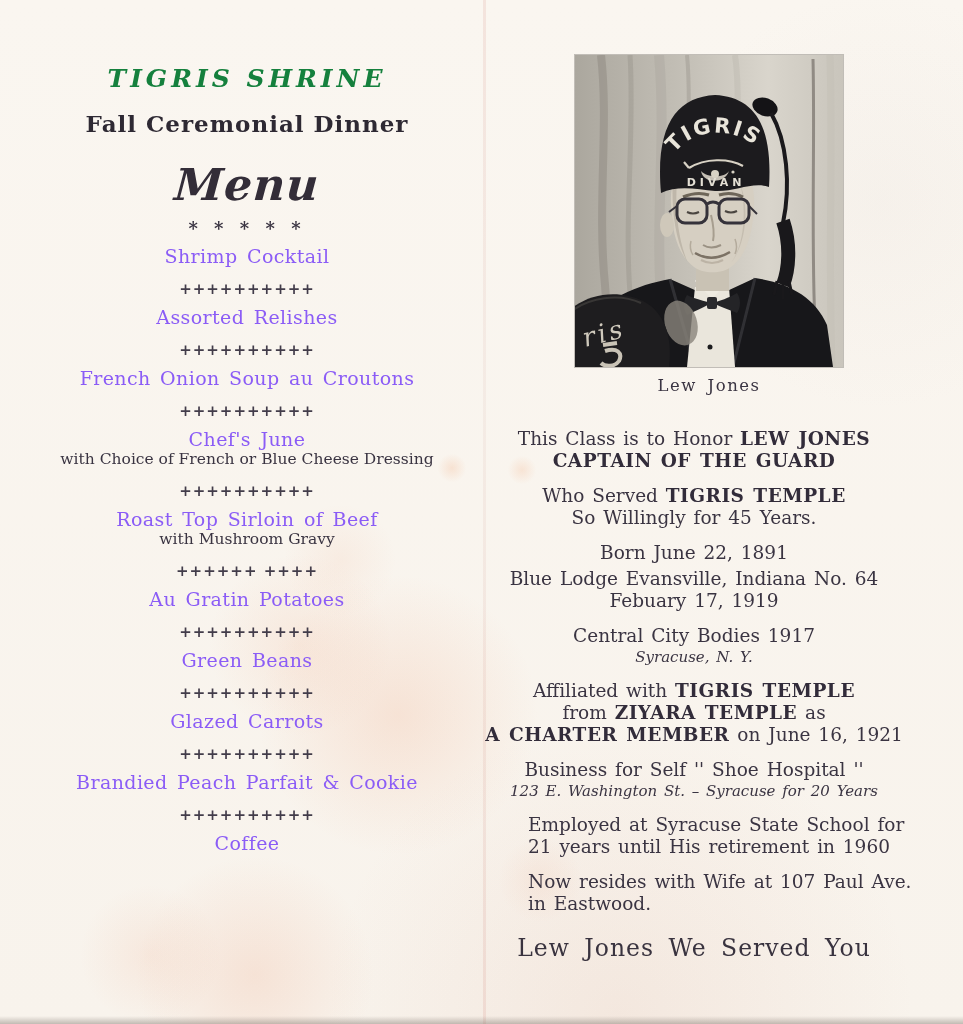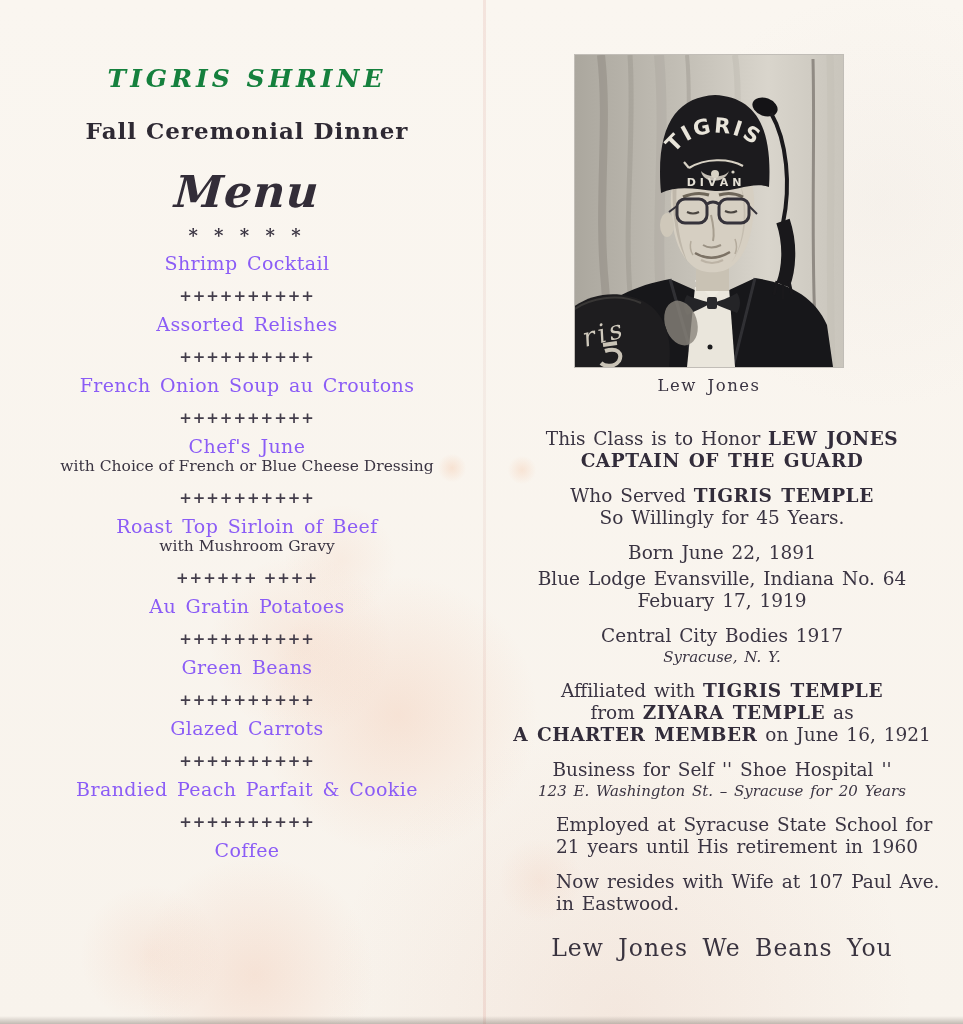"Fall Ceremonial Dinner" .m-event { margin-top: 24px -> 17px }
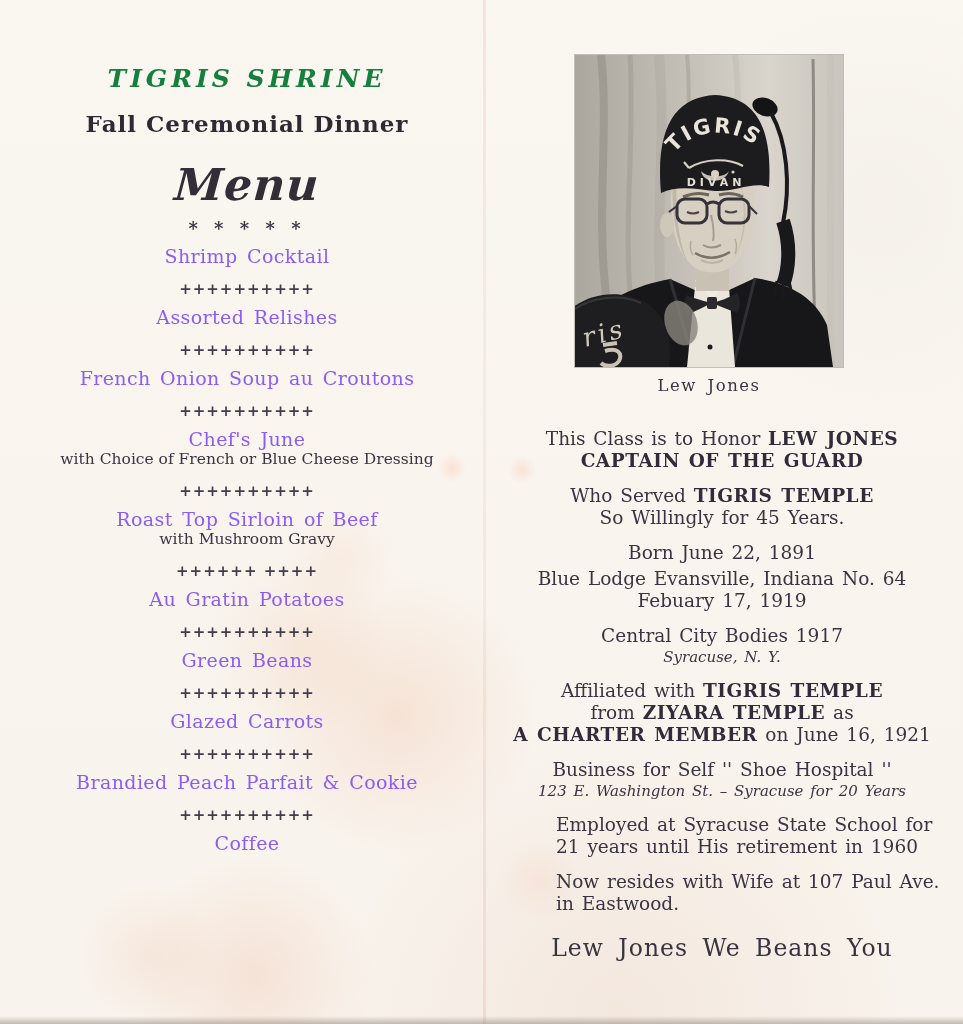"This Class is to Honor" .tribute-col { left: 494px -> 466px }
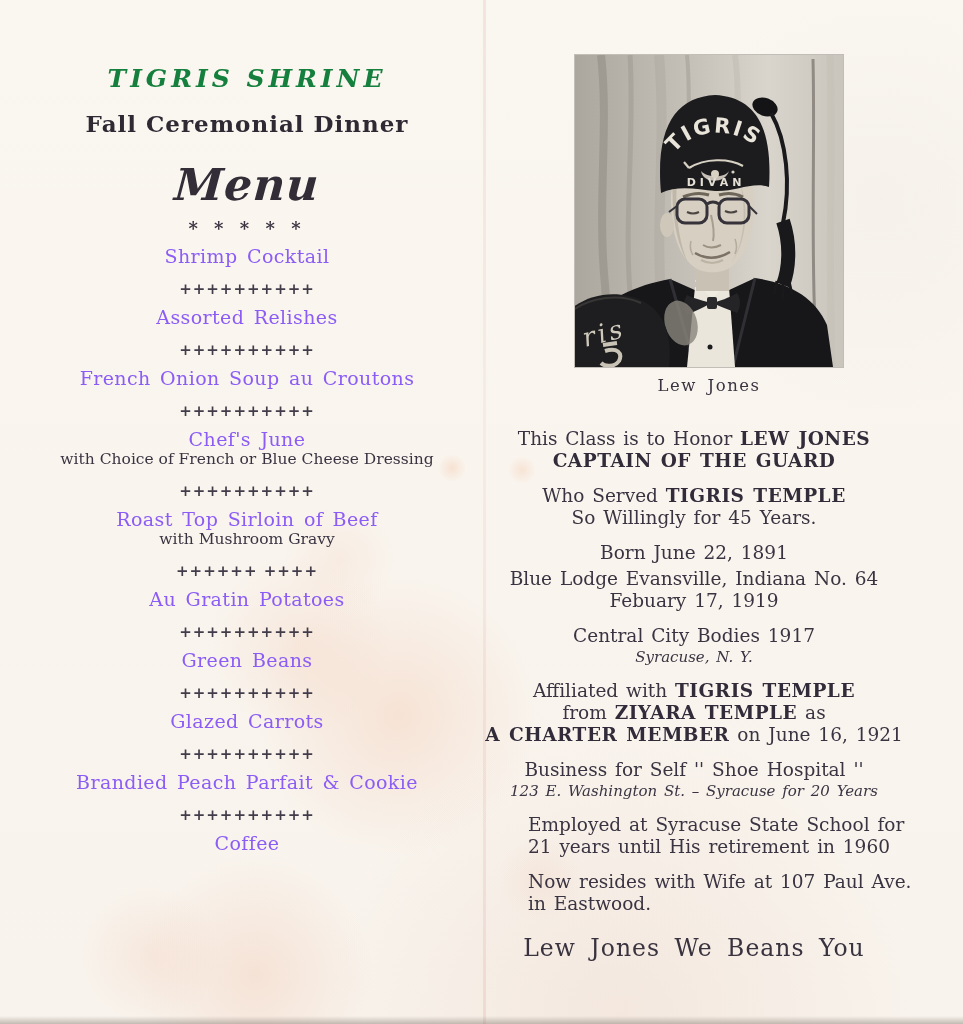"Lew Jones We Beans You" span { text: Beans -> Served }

++++++++

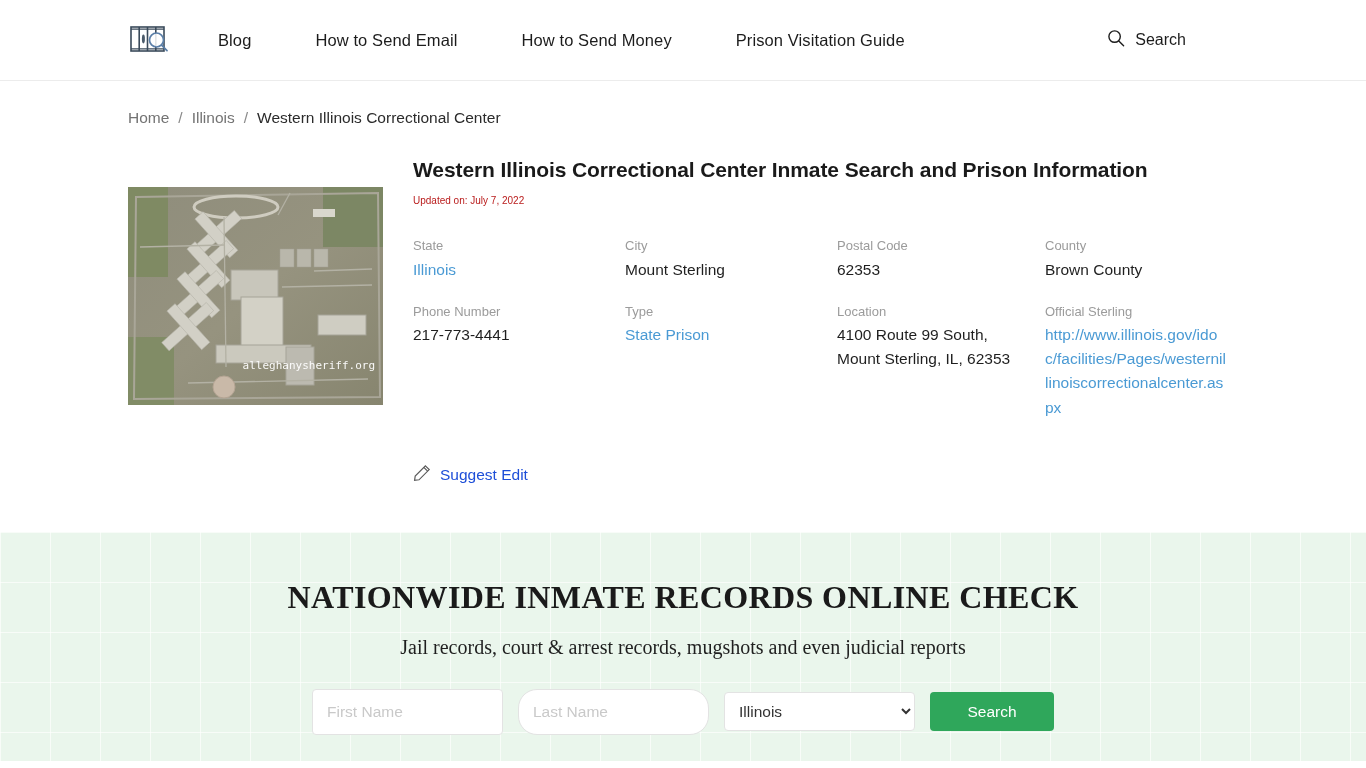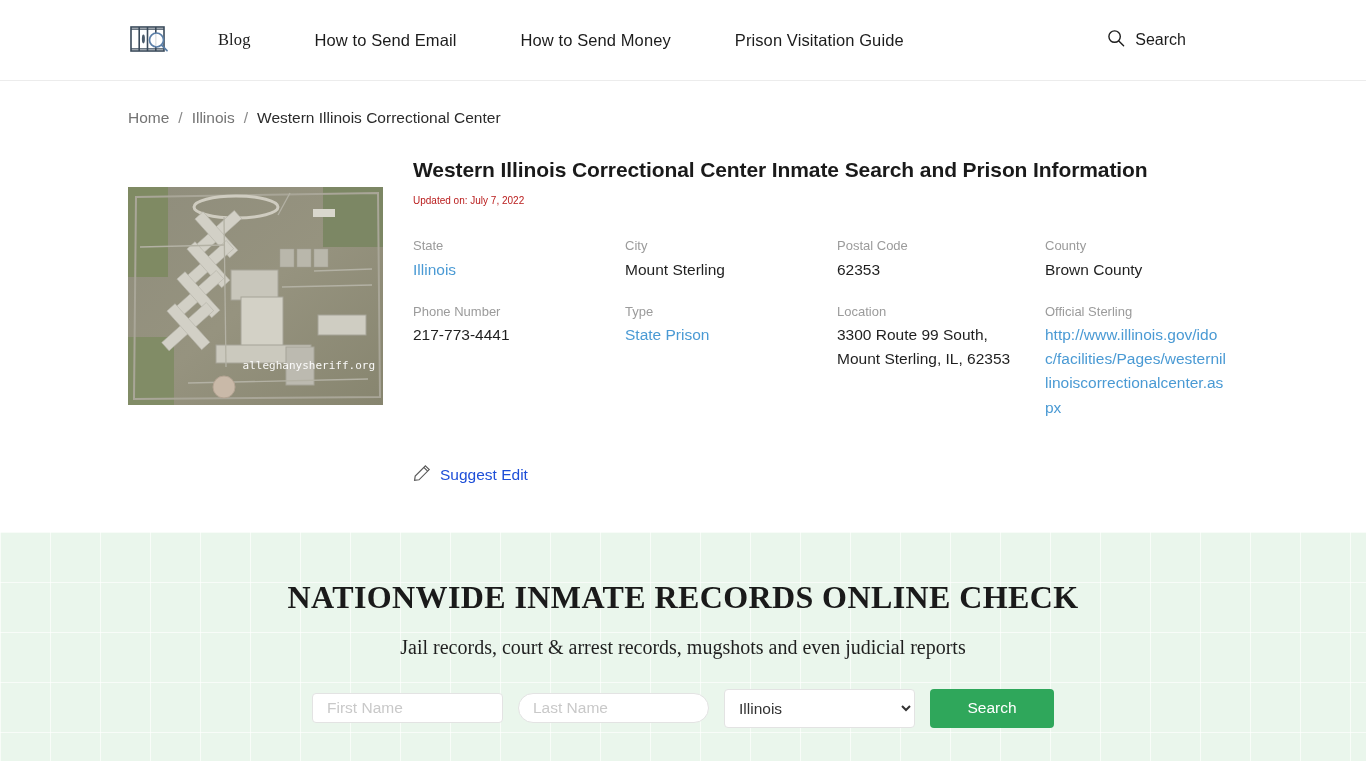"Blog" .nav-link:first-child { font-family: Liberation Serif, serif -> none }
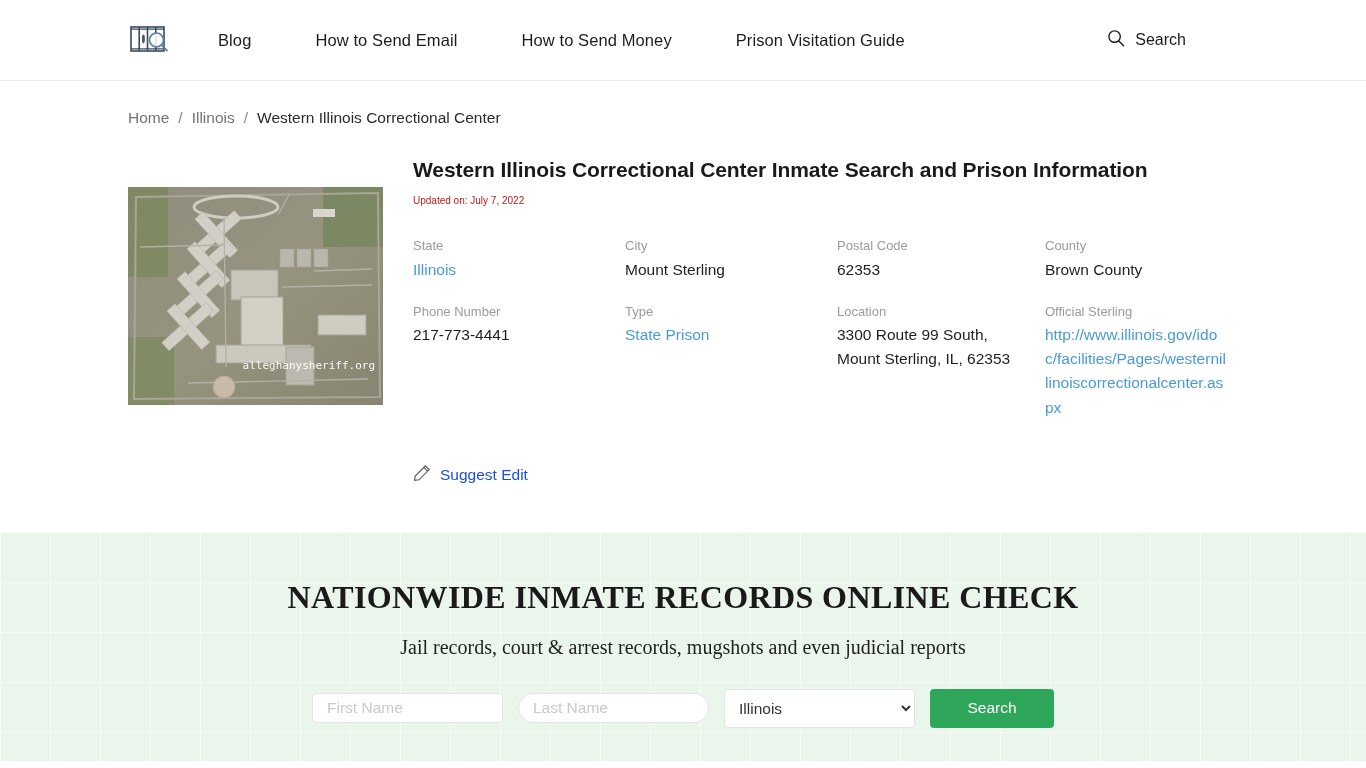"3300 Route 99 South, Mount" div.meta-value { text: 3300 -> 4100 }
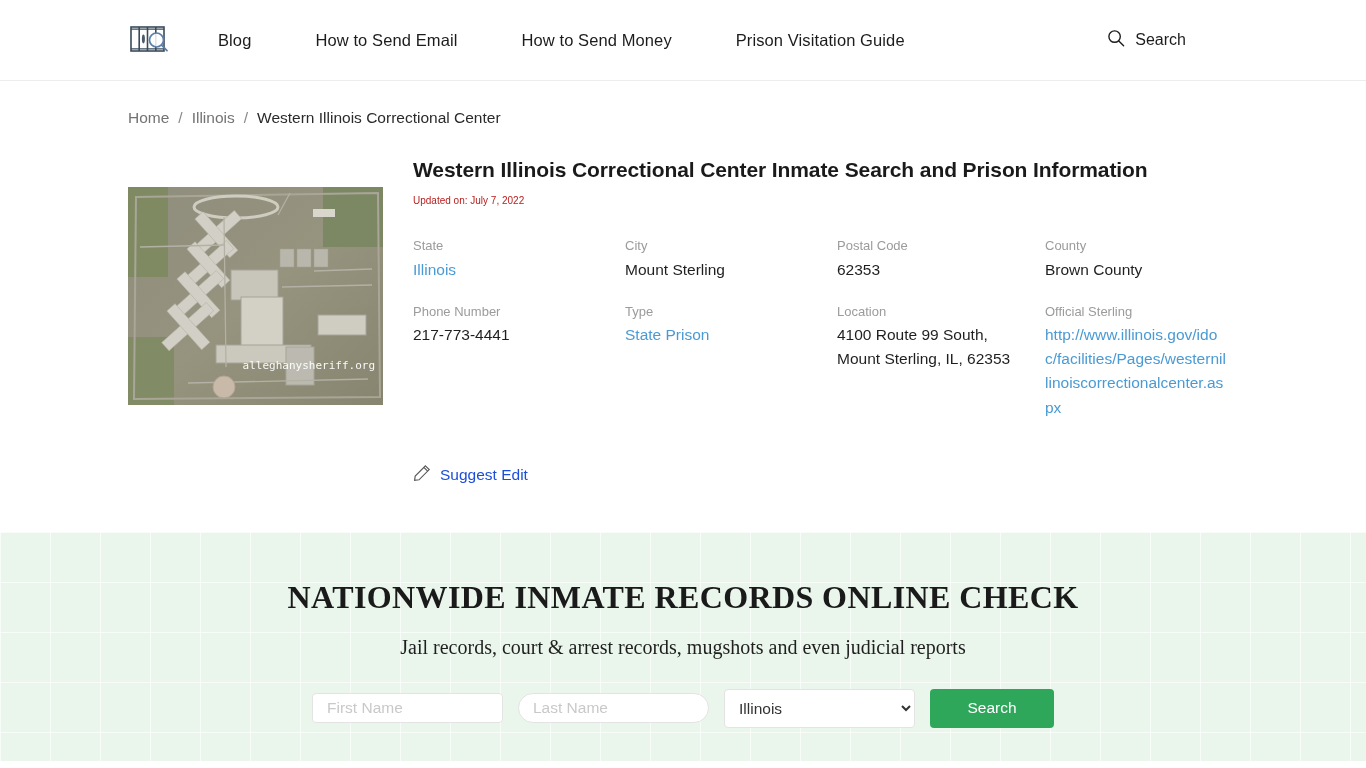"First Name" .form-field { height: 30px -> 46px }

++++++++

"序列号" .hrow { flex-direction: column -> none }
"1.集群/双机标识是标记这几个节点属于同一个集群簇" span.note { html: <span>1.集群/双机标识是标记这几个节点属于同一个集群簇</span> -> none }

++++++++

Assignment.
Go back to the listing above. Copy word for word the lines from the one with "flex-direction: column ->" through the one with "html: <span>1.集群/双机标识是标记这几个节点属于同一个集群簇</span> ->", and nothing more.

Task result.
"序列号" .hrow { flex-direction: column -> none }
"1.集群/双机标识是标记这几个节点属于同一个集群簇" span.note { html: <span>1.集群/双机标识是标记这几个节点属于同一个集群簇</span> -> none }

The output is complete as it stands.